Detected change data:
◇ ◇ ◇
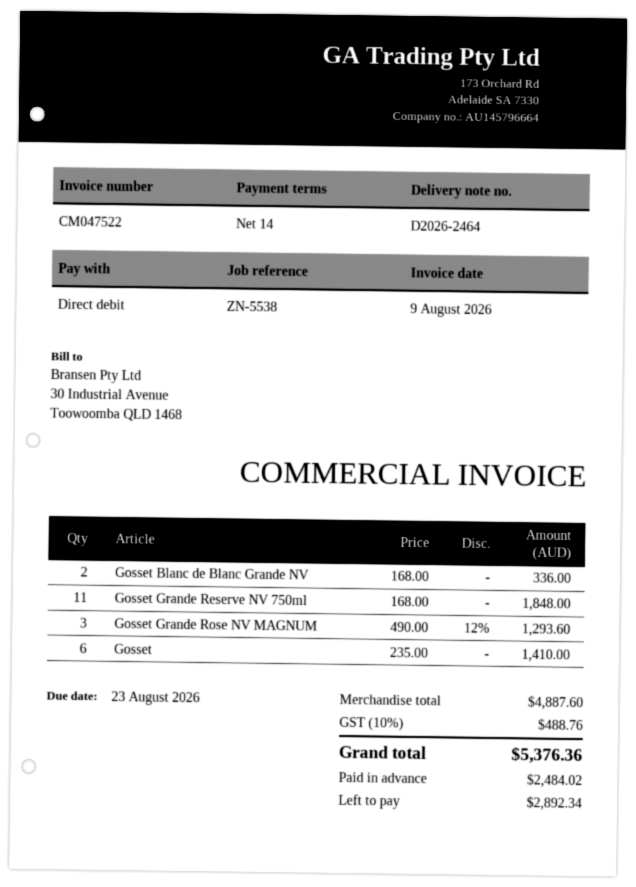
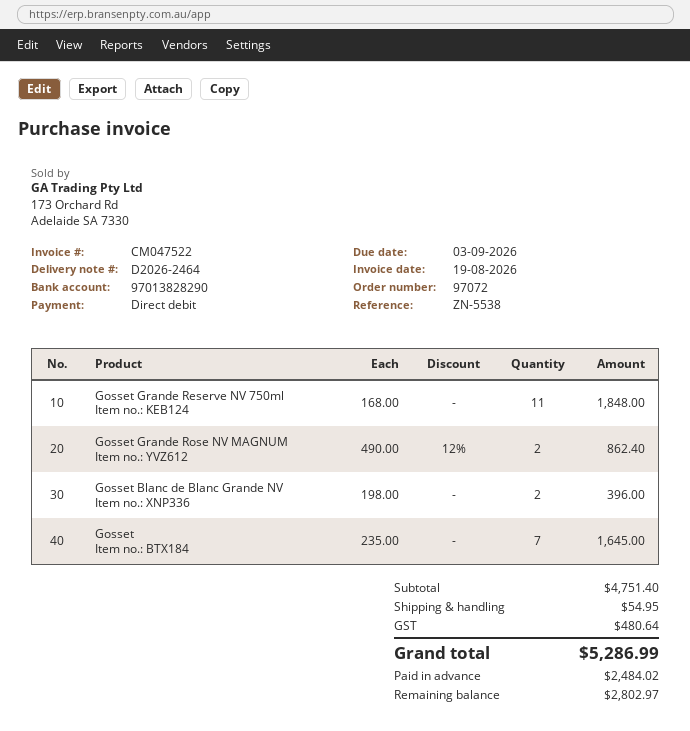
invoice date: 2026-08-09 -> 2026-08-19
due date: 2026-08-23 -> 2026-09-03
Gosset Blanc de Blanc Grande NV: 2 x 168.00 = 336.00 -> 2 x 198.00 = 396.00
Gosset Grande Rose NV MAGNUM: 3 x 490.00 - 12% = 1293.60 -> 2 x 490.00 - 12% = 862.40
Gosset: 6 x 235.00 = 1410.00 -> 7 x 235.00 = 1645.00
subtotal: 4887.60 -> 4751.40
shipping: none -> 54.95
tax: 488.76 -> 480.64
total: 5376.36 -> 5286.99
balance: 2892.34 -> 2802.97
◇ ◇ ◇
* _TASK ITEM_
Please, without any pictures, print each entry exactly.

* _ANSWER SECTION_
invoice date: 2026-08-09 -> 2026-08-19
due date: 2026-08-23 -> 2026-09-03
Gosset Blanc de Blanc Grande NV: 2 x 168.00 = 336.00 -> 2 x 198.00 = 396.00
Gosset Grande Rose NV MAGNUM: 3 x 490.00 - 12% = 1293.60 -> 2 x 490.00 - 12% = 862.40
Gosset: 6 x 235.00 = 1410.00 -> 7 x 235.00 = 1645.00
subtotal: 4887.60 -> 4751.40
shipping: none -> 54.95
tax: 488.76 -> 480.64
total: 5376.36 -> 5286.99
balance: 2892.34 -> 2802.97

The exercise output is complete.